Здесь, у западных берегов, Адриатика более миролюбива, а там гораздо чаще бывают штормы, так тут говорили. Дойно сел на валун на берегу. Нет, жить совсем недурно – несмотря ни на что. С годами возникает едва заметное внутреннее сближение человека с природой и многим другим. Сознание ассимилирует всё, так, например, море становится внутренним ландшафтом, частью тебя самого. Внутренний ландшафт – несколько расплывчатое выражение. Не составляет труда описать ярко выраженные феномены или конкретные действия. Но все языки бедны на слова, которыми можно было бы выразить душевное состояние. Может, это ему только казалось, поскольку он, несмотря на то что любил поговорить, все же никогда не испытывал потребности рассказать кому-нибудь о своих внутренних ландшафтах – словно они были той единственной тайной его являемой миру жизни, тайной, которую надлежало охранять. Море, небо – эти голубые своды каждого совсем раннего зимнего утра, с таким трудом вырывающегося из объятий ночи, словно ребенок из чрева умершей во время родов матери; эти тихие холмы, превращенные цветущими нарциссами в белые ковры; эти луговины в пастельных тонах безвременников; листва деревьев в тот день, когда мягкая осень сменяется вдруг внезапно наступившей суровой зимой; черные горы в Черногории, поднимающиеся в голубое небо плохо обтесанными квадрами, в те дни едва начавшегося лета, когда смерть, словно сверкая золотыми латами, прошлась по рядам не ведающих устали борцов – сколько ландшафтов пронес он в себе по жизни!
Он поднялся опять на шоссе и присел на придорожный камень. Дождь пошел сильнее, стало холоднее. Он подумал о том, как часто им приходилось спать на дожде, который заставал их там, где они, валясь с ног от усталости, устраивались на короткий отдых.
Непогода набирала силу, на сей раз она шла с суши, медленно наползала на море, уходя на восток. Она оставляла после себя сплошные серые завесы, погружавшиеся в пучины морских вод. Дойно продолжал сидеть, он ждал, что горизонт опять прояснится. Он ждал напрасно. Домой он вернулся насквозь промерзший. Синьора Бьянка отругала его, потому что он ничего не стал есть. Вскоре она увидела, что его бьет озноб, и отправила его в постель. Но когда и на третий день температура все лезла вверх, она вызвала врача, тот почти был уверен, что речь идет о воспалении легких.
Дойно не знал, часто ли он просыпался, но только каждый раз ему казалось, что он наконец-то отлично выспался, однако через несколько минут он вновь закрывал глаза, чтобы отдохнуть от изматывающего его бодрствования. Он хотел только еще чуть-чуть вздремнуть, но быстро окунался в приятный теплый поток, уносивший его отсюда. То было не море, но то же безбрежие вокруг.

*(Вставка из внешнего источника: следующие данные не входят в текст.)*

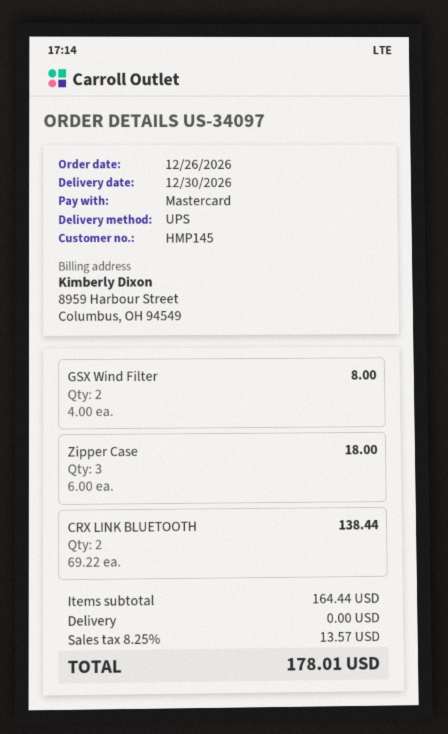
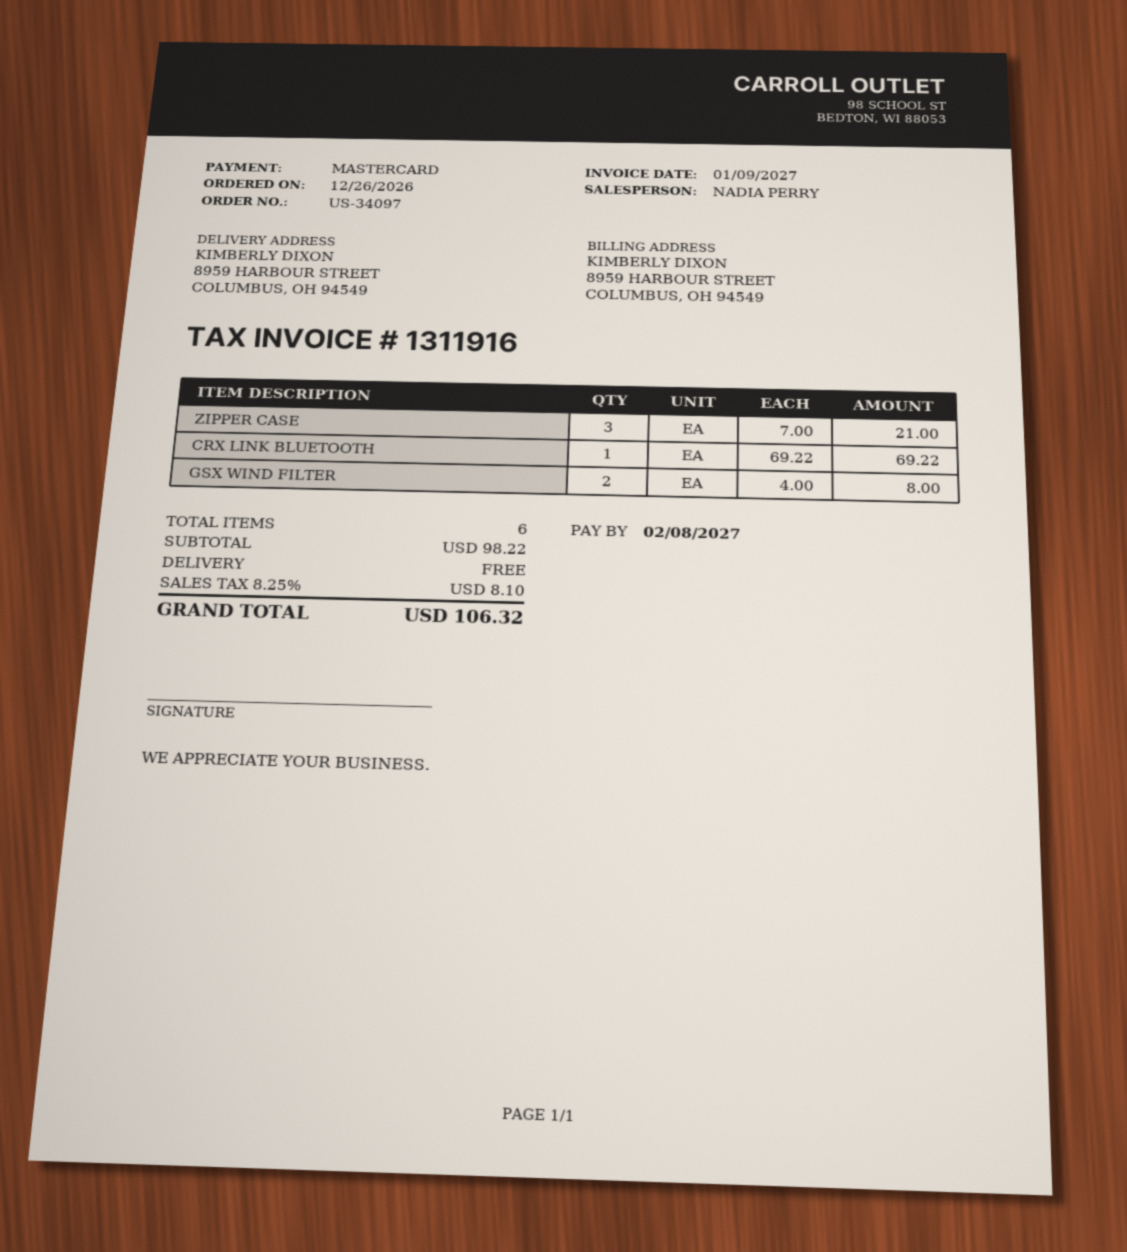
Zipper Case: 3 x 6.00 = 18.00 -> 3 x 7.00 = 21.00
CRX LINK BLUETOOTH: 2 x 69.22 = 138.44 -> 1 x 69.22 = 69.22
subtotal: 164.44 -> 98.22
tax: 8.25% = 13.57 -> 8.25% = 8.10
total: 178.01 -> 106.32

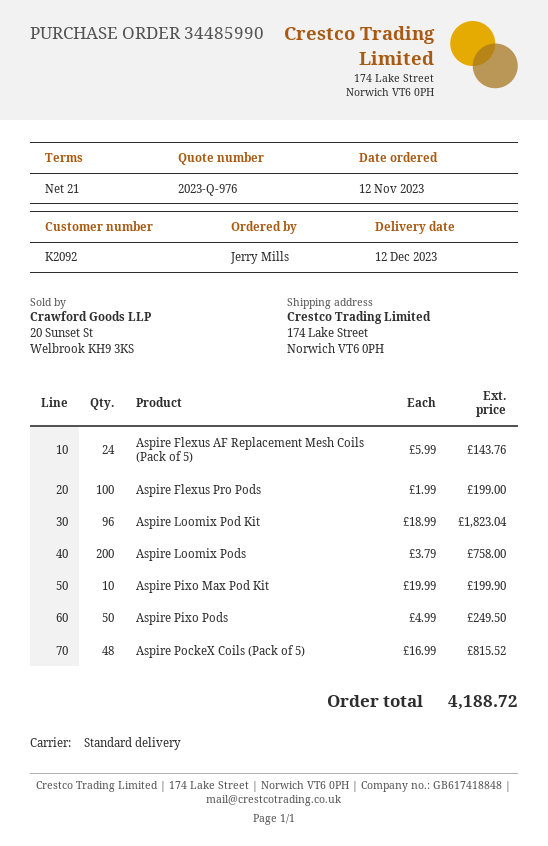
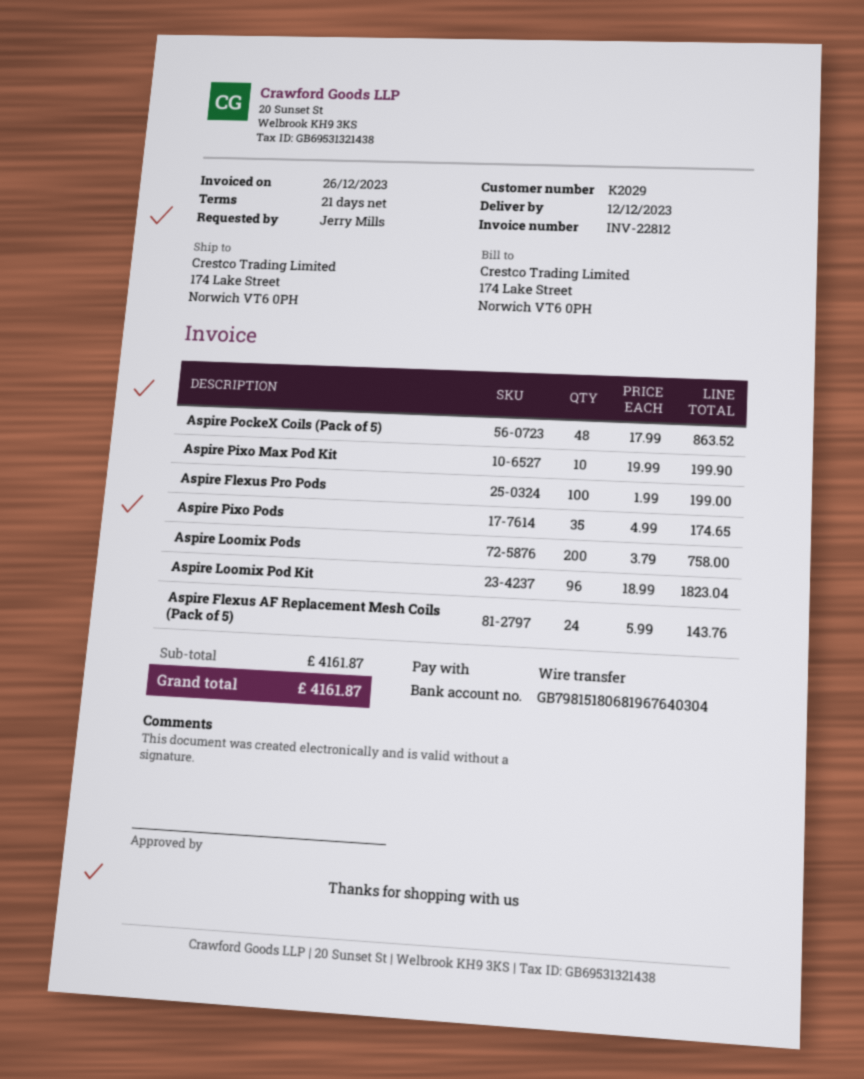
customer number: K2092 -> K2029
Aspire Pixo Pods: 50 x 4.99 = 249.50 -> 35 x 4.99 = 174.65
Aspire PockeX Coils (Pack of 5): 48 x 16.99 = 815.52 -> 48 x 17.99 = 863.52
total: 4188.72 -> 4161.87

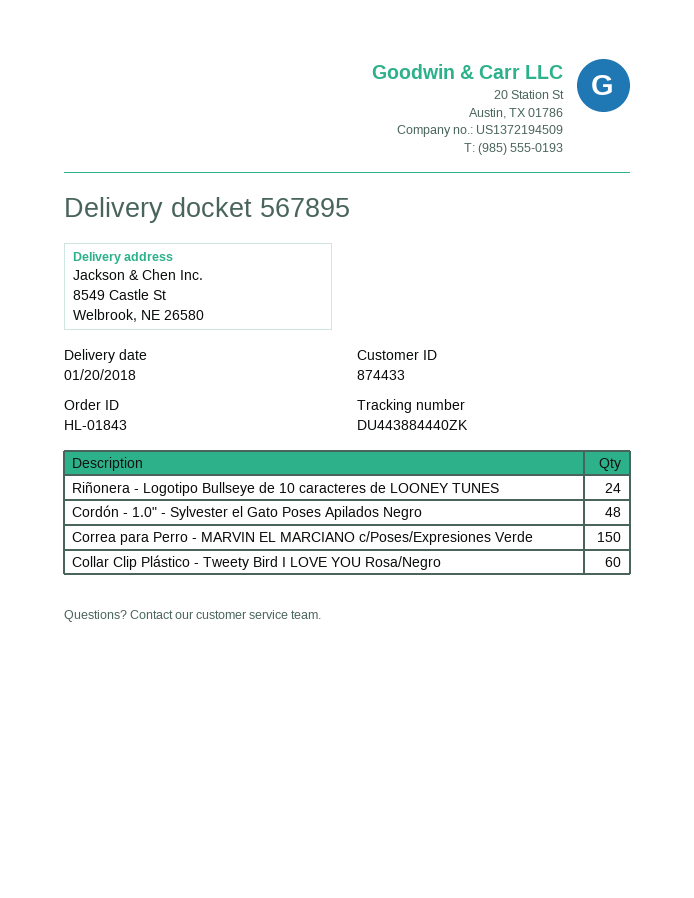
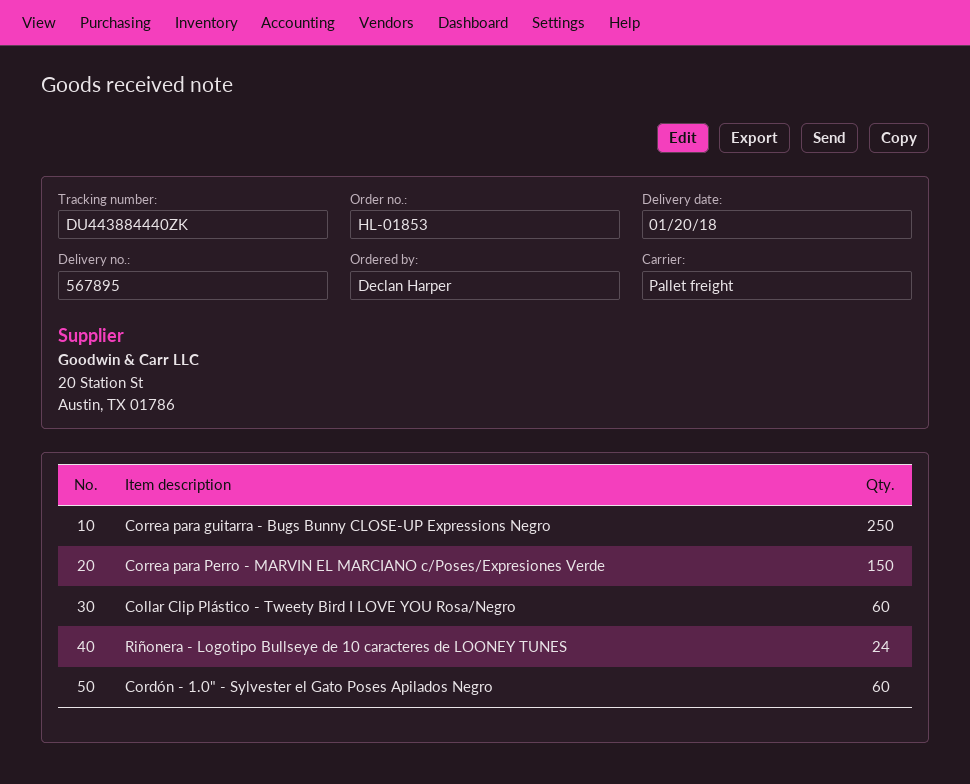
order number: HL-01843 -> HL-01853
Cordón - 1.0" - Sylvester el Gato Poses Apilados Negro: 48 -> 60
Correa para guitarra - Bugs Bunny CLOSE-UP Expressions Negro: none -> 250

Как-то раз, когда его опять разбудили, чтобы дать ему лекарство, он вдруг заметил, что сесть в постели ему помогает не синьора Бьянка.
– Я не знаю вас. Вы могли бы быть Любой, но она мертва.
– Меня зовут Мила Душич, я тоже беженка. Я всего лишь подменяю синьору Бьянку, – сказала она по-хорватски.
– Не придавайте значения моим словам, я просто болен, – ответил он и с любопытством посмотрел на нее. – Впрочем, Люба умерла больше года тому назад. Простите меня, пожалуйста, это все жар, и я опять хочу спать.